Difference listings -
- - - - - - -

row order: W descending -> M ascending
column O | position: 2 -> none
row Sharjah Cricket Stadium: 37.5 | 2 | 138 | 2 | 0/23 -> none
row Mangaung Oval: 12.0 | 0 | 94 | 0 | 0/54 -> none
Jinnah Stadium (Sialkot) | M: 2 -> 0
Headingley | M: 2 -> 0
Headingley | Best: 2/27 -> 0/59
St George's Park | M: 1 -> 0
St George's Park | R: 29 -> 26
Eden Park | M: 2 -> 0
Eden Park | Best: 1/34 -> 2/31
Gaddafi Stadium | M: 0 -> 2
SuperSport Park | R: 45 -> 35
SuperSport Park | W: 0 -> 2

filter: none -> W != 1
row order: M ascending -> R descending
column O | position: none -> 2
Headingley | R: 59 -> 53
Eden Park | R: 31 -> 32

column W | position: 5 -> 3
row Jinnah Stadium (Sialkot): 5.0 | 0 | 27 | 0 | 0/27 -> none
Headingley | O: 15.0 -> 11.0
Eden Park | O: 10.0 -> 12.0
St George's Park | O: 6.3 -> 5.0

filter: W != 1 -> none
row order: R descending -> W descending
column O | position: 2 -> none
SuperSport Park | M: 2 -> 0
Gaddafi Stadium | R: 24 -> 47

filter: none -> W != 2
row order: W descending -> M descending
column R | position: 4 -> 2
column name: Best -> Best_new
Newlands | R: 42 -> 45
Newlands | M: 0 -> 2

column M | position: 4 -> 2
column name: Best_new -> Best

- - - - - - -

Task - Locate the word "ascending" in the data above. Copy every line carrying it.

Solution for this task -
row order: W descending -> M ascending
row order: M ascending -> R descending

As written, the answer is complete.